At first, the likeness may seem a bit pudgy-faced. But take a look at some of the official movie art, and it starts to look a lot more accurate. From the right angle, Gal Gadot does seem to have a wider jawline than one may remember. The face clearly uses digital printing to get the colors right. That above pic is at an angle, and enlarged, in a way that makes the eyes look less even than they are.

No spoilers to speak of on the included trading card. We’ll just have to keep guessing how and why Diana gets the bird suit.

Gold Wonder Woman’s accessory, besides the wings, is a transparent flight stand which is impressively see-through. Other companies have tried and failed on this score before. The base plate also functions as a standard McFarlane stand with a footpeg and etched DC logo.

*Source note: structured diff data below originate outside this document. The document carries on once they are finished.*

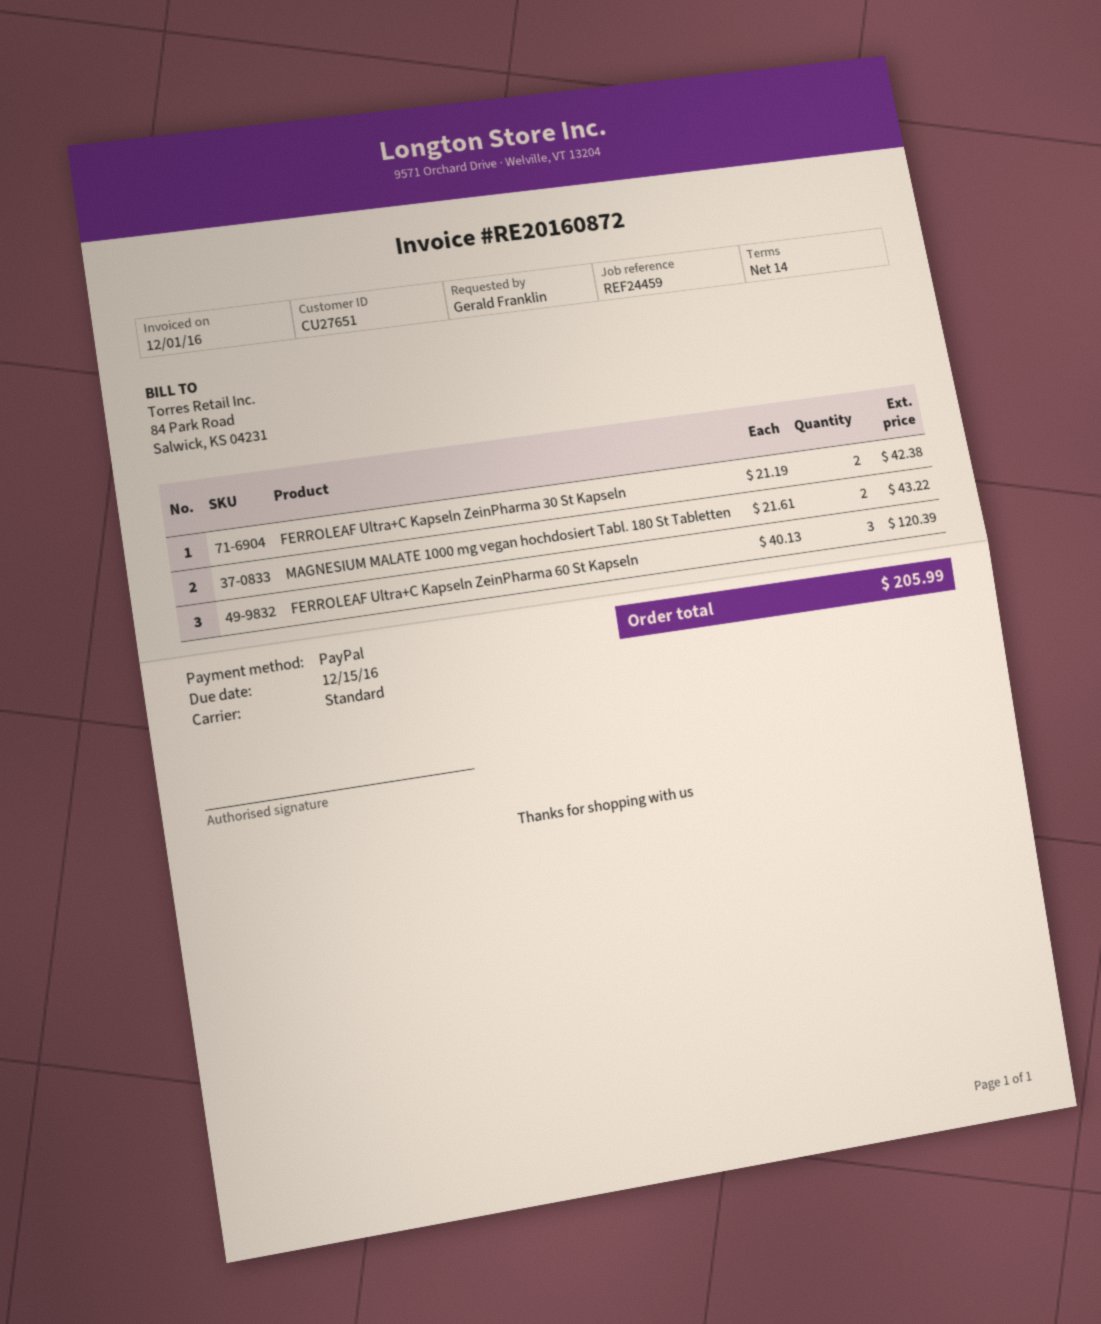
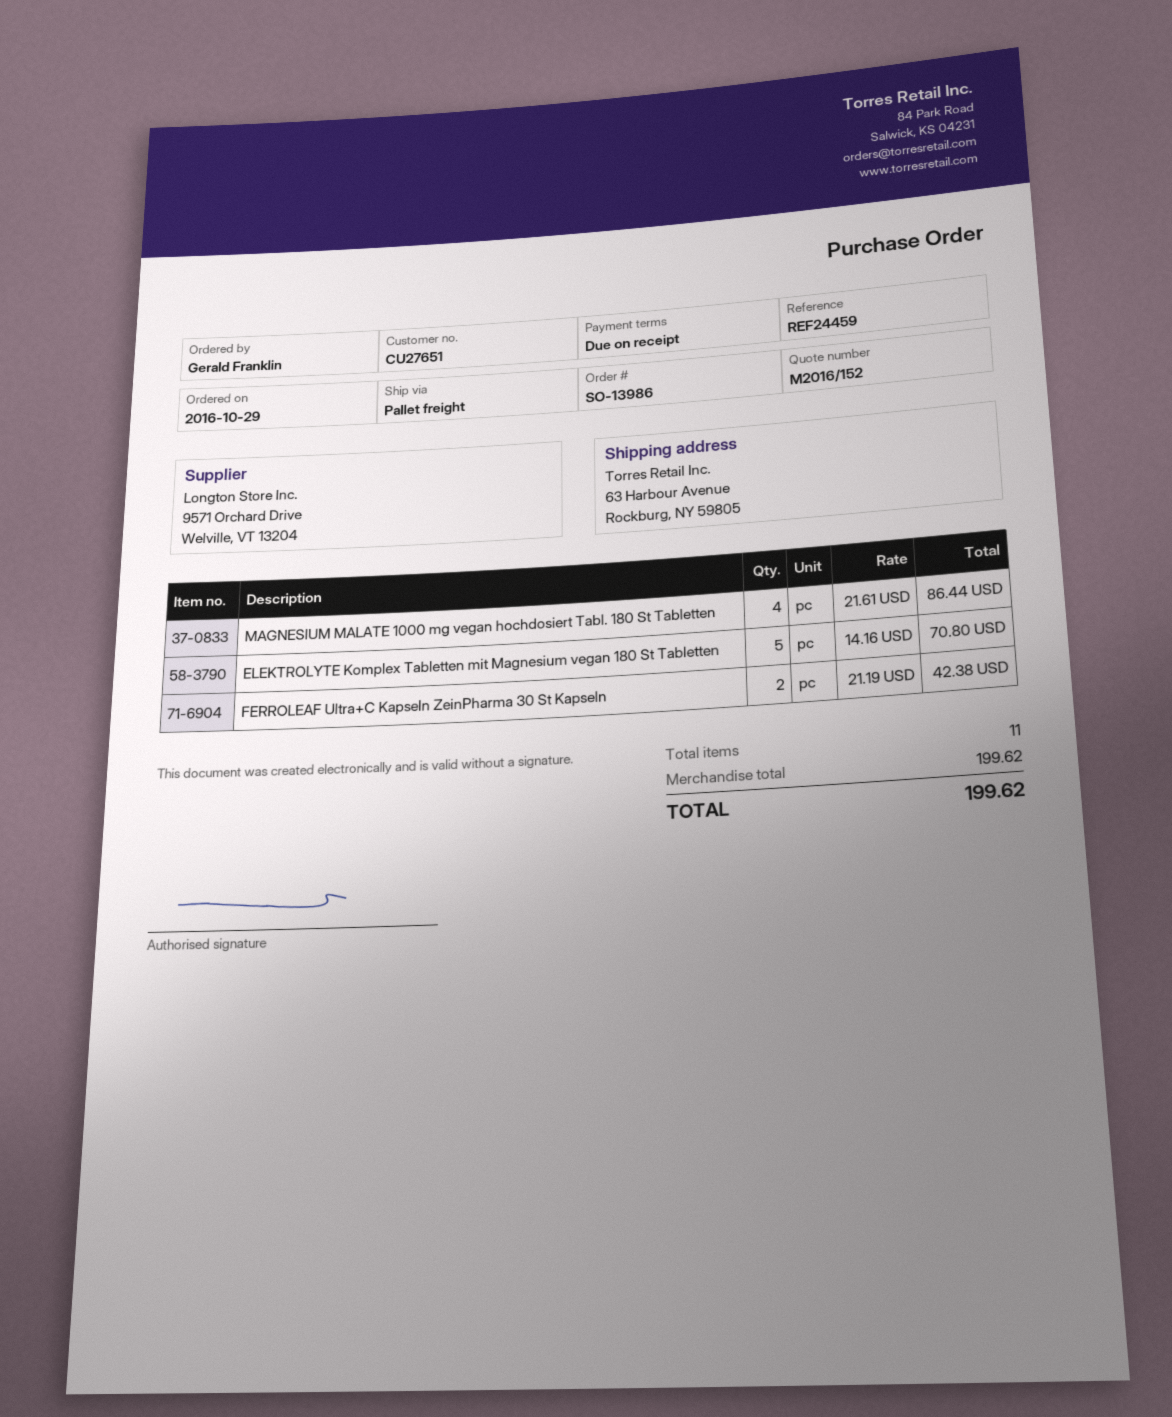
payment terms: 14 days -> on receipt
shipping method: standard -> pallet freight
MAGNESIUM MALATE 1000 mg vegan hochdosiert Tabl. 180 St Tabletten: 2 x 21.61 = 43.22 -> 4 x 21.61 = 86.44
FERROLEAF Ultra+C Kapseln ZeinPharma 60 St Kapseln: 3 x 40.13 = 120.39 -> none
ELEKTROLYTE Komplex Tabletten mit Magnesium vegan 180 St Tabletten: none -> 5 x 14.16 = 70.80
total: 205.99 -> 199.62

The clip adjusts notch-by-notch to grip the figure, most effectively (but not necessarily) at the waist.

Almost no US toy company uses vac-metal chrome effects on figures any more, but the shiny paint makes as acceptable a substitute as anyone’s going to get. Certainly it’s more eye-catching than Power Rangers’ Goldar, whose non-shiny “gold” scheme cheapens the look of a great sculpt. Wonder Woman’s does the opposite. It enhances an already intricate base figure.

The wings attach with small ball joints, which mostly allow them poseability in a straight-back position rather than wide. Folding down into a non-light position isn’t really possible. Though they can go down to make right-angles, looking like the shape of a Rocketeer helmet pointing up.

Minus the wing joints, articulation is the standard McFarlane 20-ish articulation points. Elbows and knees are double jointed. And while her wrists and ankles still have the overly obvious ball-joints, they effectively hide in most of the common poses. Mid torso ball and waist joints hide beneath the flexible lower torso armor, which also helps cover the hip joints.

Here’s how she scales with other 7-inch figures:

Good enough for McFarlane and NECA, in other words. Meanwhile, Diamond Select’s slightly inconsistent version of 7-inch might seem off. (The Tron figures feel a smidge too tall.) She’ll work for NECA fans who need a WW next to the Alien/Predator crossover Superman, Batman, and Green Lantern figures. And here’s hoping that next year’s release of the Snyder Cut sees McFarlane do a whole movie Justice League.

Of all the McFarlane DC figures sampled by Superhero Hype thus far, Gold Wonder Woman is easily the best. She combines an excellent sculpt with a fully articulated body in a way that ’90s fans only dreamed McFarlane would ever consider. And if the company continues to improve at this rate, future entertainment tie-ins ought to impress. Maybe we could even get an Arrow 2.0 made with all the things they’ve learned so far.

Check out a full gallery of the figure below.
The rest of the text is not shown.